# Missouri Ozarks land for sale in Homesteader friendly area



## Sparticle (Nov 1, 2004)

I'm selling 2 parcels for an away neighbor. My hubby and I live in a unique area my neighbors and I call the unintentional community. There are organic gardeners and farmers, an herbalist, a small saw mill and a solar installer all w/in 2 miles. We live in an area carved out of the state forest. We'd love to have some more homesteaders out here. 

http://ozarklandforsale.blogspot.com/


----------



## masterJOY26 (Nov 23, 2011)

Wow, the 30 acres really looks nice and the price is good too. My boyfriend and I are planning to buy some land and start homesteading when he comes back from a deployment in late 2013. That property would definitely be on our radar if the time was right!


----------



## Madame (Jan 1, 2003)

What are the winters like there?


----------



## goatlady (May 31, 2002)

100 times milder that what you are familiar with! We are already having the daffies bloom, the grass stays green all year, dustings of snow with an occasional ice storm like every 3-4 years. Wonderful place to live and thrive.


----------



## Sparticle (Nov 1, 2004)

I've lived on the Gulf Coast of Texas and upstate NY. It's somewhere in the middle. Very mild compared to upstate NY for sure. This year was super mild, last winter had a few bad days. You have real winter here as far as snow, but not much and not for long. You certainly don't have snow on the ground for weeks and weeks at a time. To me it's the perfect compromise. 

Yes we had green in some form all winter and my lettuce is still in the outdoor bed with no protection.

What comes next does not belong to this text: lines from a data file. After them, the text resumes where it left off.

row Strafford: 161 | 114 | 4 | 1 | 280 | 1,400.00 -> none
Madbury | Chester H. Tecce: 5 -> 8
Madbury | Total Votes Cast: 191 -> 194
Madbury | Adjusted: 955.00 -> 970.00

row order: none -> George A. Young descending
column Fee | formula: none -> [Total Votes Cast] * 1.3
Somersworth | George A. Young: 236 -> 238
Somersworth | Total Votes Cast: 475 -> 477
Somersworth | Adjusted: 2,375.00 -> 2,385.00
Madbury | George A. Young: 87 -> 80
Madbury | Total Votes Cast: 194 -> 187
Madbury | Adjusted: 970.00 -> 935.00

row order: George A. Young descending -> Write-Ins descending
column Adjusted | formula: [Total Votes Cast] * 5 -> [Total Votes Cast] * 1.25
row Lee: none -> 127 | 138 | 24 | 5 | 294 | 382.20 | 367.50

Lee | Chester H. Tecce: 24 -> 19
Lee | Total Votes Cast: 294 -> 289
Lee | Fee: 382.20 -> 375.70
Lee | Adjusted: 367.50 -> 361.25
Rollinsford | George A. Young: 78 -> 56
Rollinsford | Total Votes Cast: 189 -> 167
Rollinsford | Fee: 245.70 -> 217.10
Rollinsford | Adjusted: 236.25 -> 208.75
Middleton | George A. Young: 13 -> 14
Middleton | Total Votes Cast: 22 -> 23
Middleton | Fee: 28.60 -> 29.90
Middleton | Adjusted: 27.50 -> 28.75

Haven't really experienced an ice storm yet.


Madame said:


> What are the winters like there?


----------



## BlackWillowFarm (Mar 24, 2008)

What are the summers like there? DH and I are looking at Missouri as a possible place to retire. We raise our own beef, hogs, chickens and milk a couple cows. We would have a large organic garden and put in some fruit trees. The mild winters would be a blessing. How hot and humid does it get in the summer and for how long? I tend to wilt if it's too humid. We usually have a week or two of high heat and humidity here in Michigan, nothing too bad. 

I think we'll be taking a road trip this summer to the state to check it out.


----------



## Sparticle (Nov 1, 2004)

BlackWillowFarm said:


> What are the summers like there? DH and I are looking at Missouri as a possible place to retire. We raise our own beef, hogs, chickens and milk a couple cows. We would have a large organic garden and put in some fruit trees. The mild winters would be a blessing. How hot and humid does it get in the summer and for how long? I tend to wilt if it's too humid. We usually have a week or two of high heat and humidity here in Michigan, nothing too bad.
> 
> I think we'll be taking a road trip this summer to the state to check it out.

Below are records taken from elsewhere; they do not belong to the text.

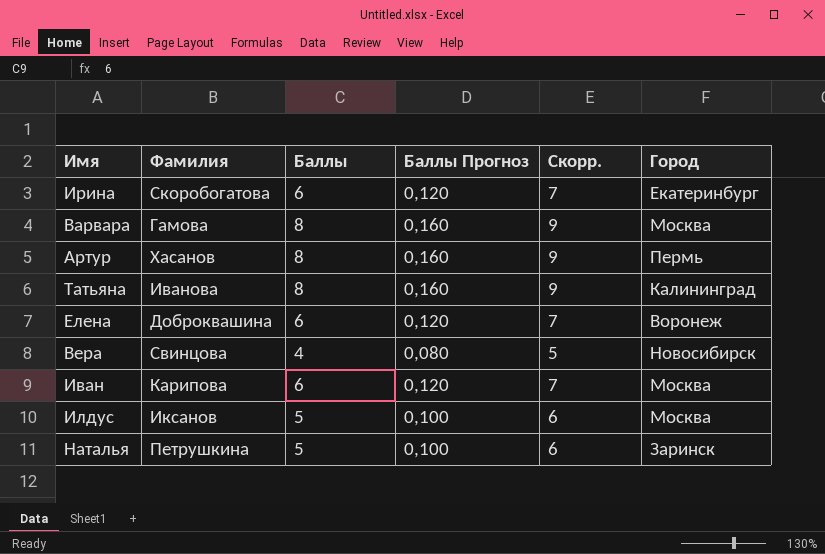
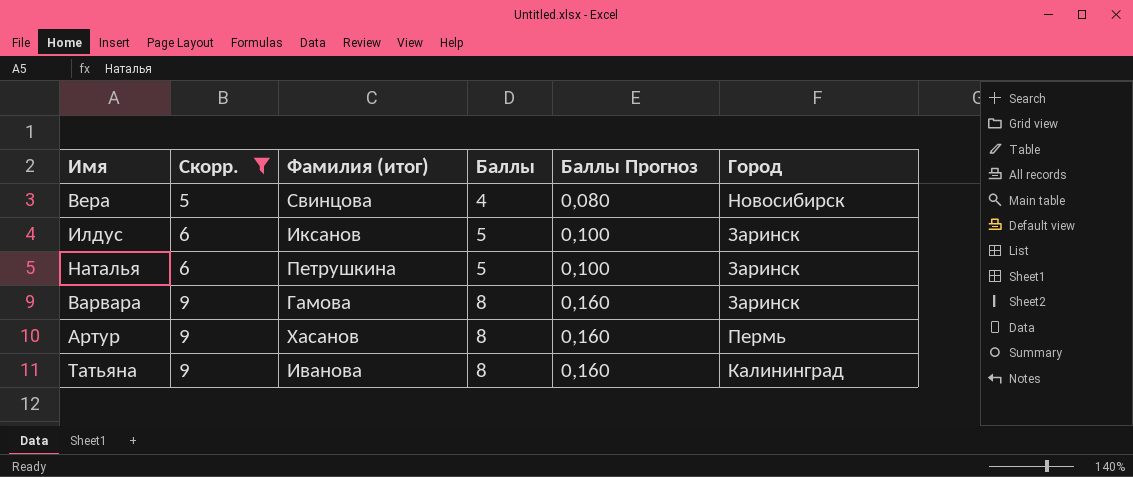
filter: none -> Скорр. != 7
row order: none -> Скорр. ascending
column Скорр. | position: 5 -> 2
column name: Фамилия -> Фамилия (итог)
Илдус | Город: Москва -> Заринск
Варвара | Город: Москва -> Заринск

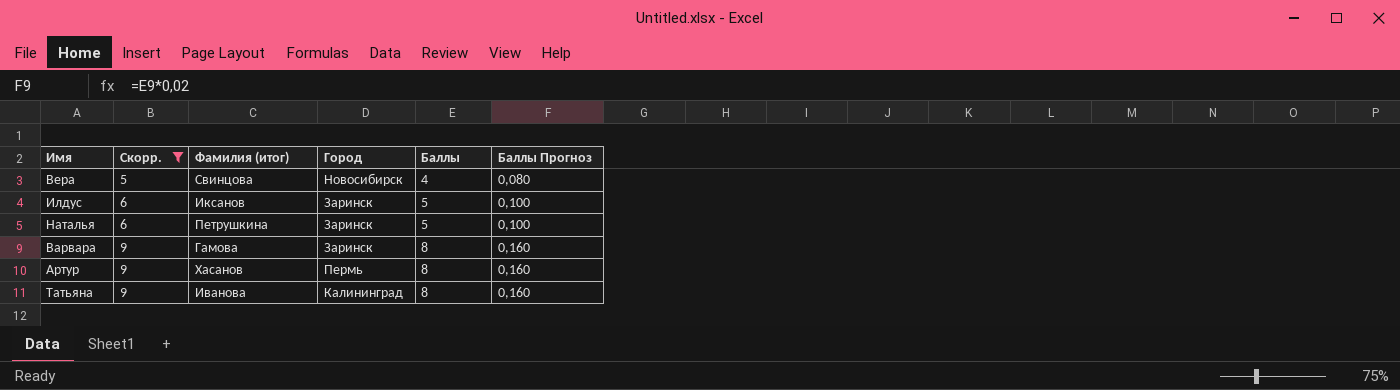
column Город | position: 6 -> 4

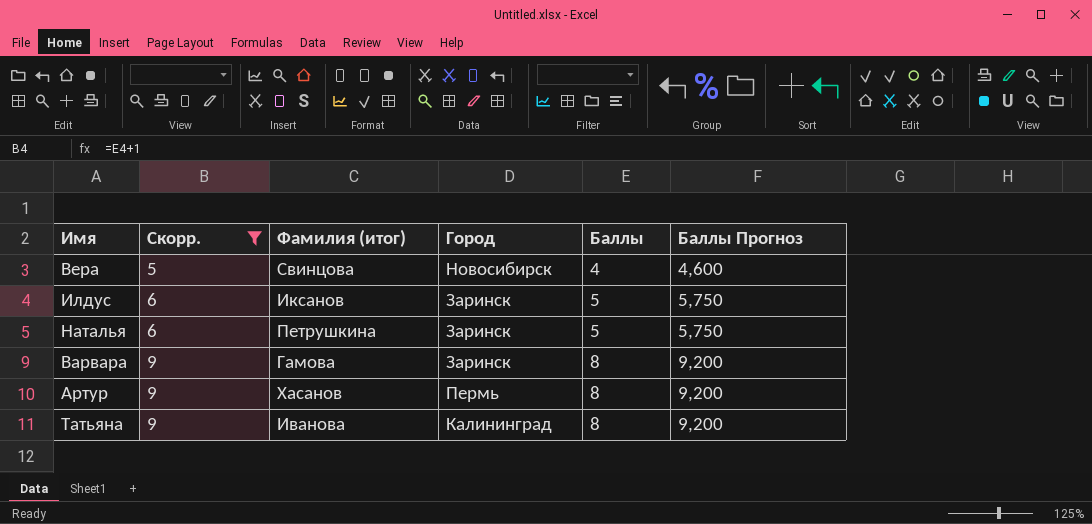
column Баллы Прогноз | formula: [Баллы] * 0,02 -> [Баллы] * 1,15

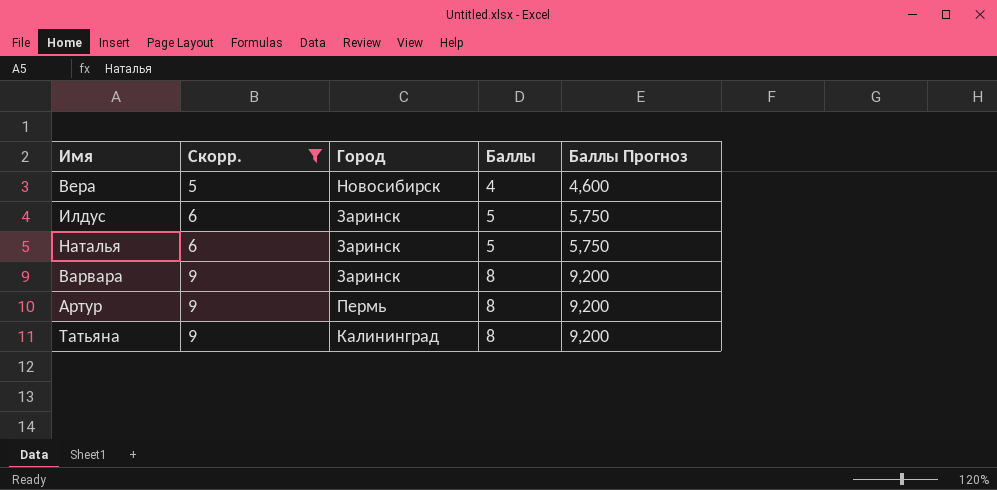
column Фамилия (итог) | position: 3 -> none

Again, it's somewhere in the middle. Not as hot as the south and not as mild as the North. We had some rough days last summer, it'll get into the 90's occasionally. But oh so many good days. Good middle road of rain too. Not as bad as the Gulf and States on the West coast, but not dry either. There are some really tall hills to the South West that have so far blocked every severe and tornadic storm that has been barreling right at us. They break and go around, but we get enough rain. My uncle lives in a Millard area in Knob Hill, so another good area to check out for a pocket of semi-tornado protection area. We stood on my Mother in Law's hill and watched a tornadic storm coming right for us break and go further south, it's amazing. We couldn't have picked a better area and love it. We looked all over the state for 9 months and this was one of our favorite areas. 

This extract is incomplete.